- What you have to do -
Repeat each entry word for word. Leave any images out of the copy.

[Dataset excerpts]
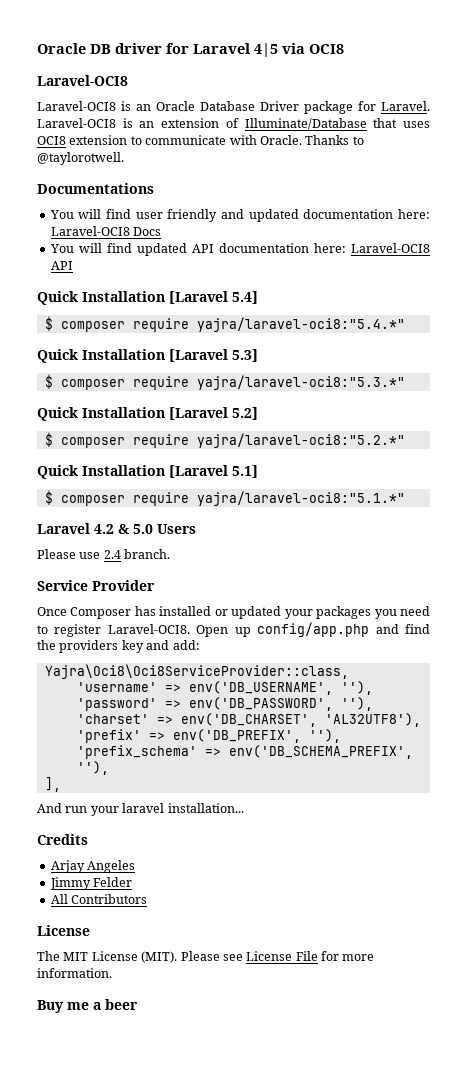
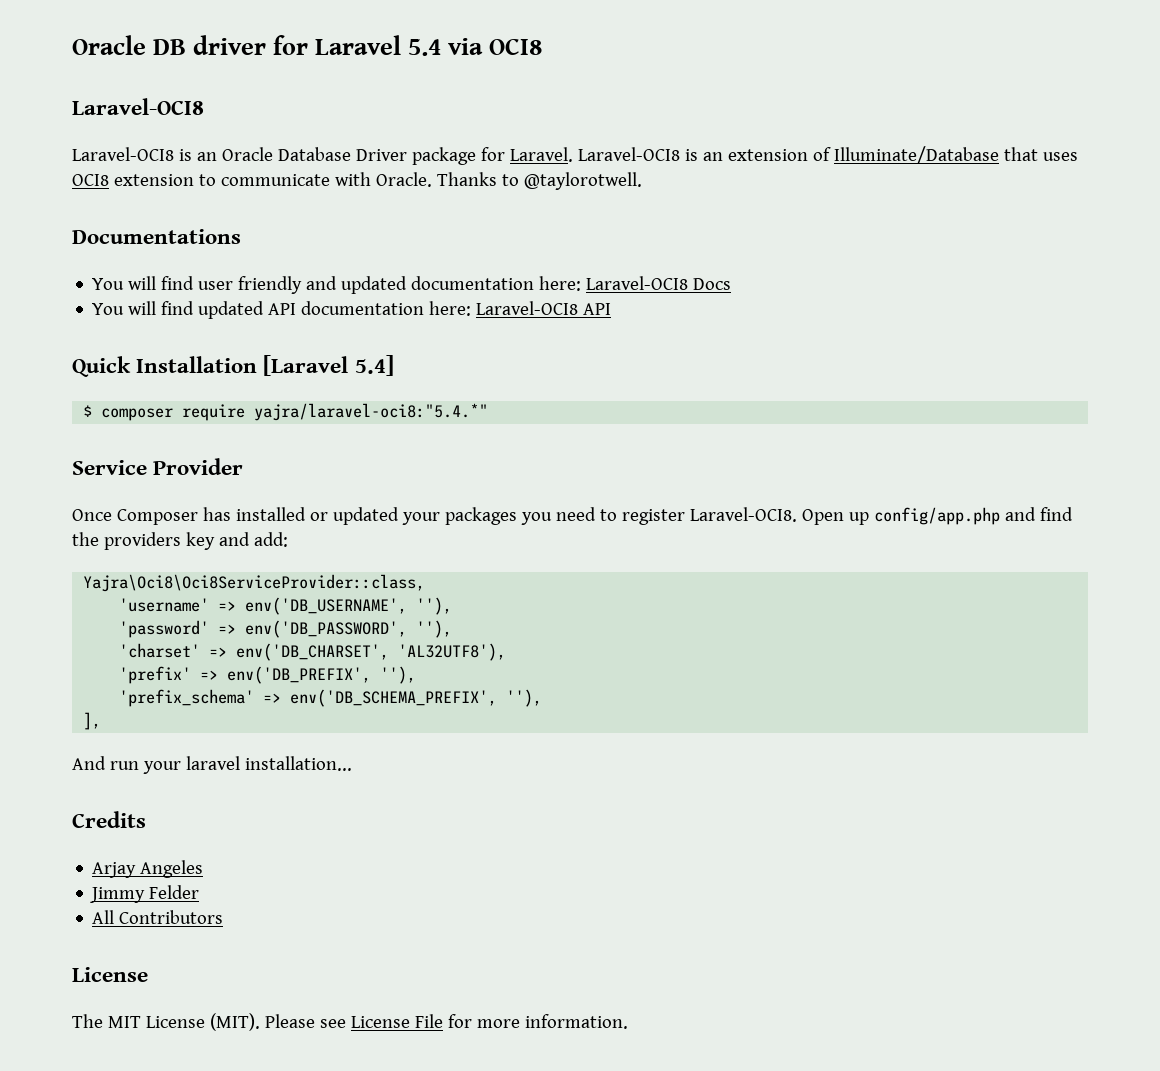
- Oracle DB driver for Laravel 4|5 via OCI8
+ Oracle DB driver for Laravel 5.4 via OCI8
- Quick Installation [Laravel 5.3]
- $ composer require yajra/laravel-oci8:"5.3.*"
- Quick Installation [Laravel 5.2]
- $ composer require yajra/laravel-oci8:"5.2.*"
- Quick Installation [Laravel 5.1]
- $ composer require yajra/laravel-oci8:"5.1.*"
- Laravel 4.2 & 5.0 Users
- Please use 2.4 branch.
- Buy me a beer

- Answer -
- Oracle DB driver for Laravel 4|5 via OCI8
+ Oracle DB driver for Laravel 5.4 via OCI8
- Quick Installation [Laravel 5.3]
- $ composer require yajra/laravel-oci8:"5.3.*"
- Quick Installation [Laravel 5.2]
- $ composer require yajra/laravel-oci8:"5.2.*"
- Quick Installation [Laravel 5.1]
- $ composer require yajra/laravel-oci8:"5.1.*"
- Laravel 4.2 & 5.0 Users
- Please use 2.4 branch.
- Buy me a beer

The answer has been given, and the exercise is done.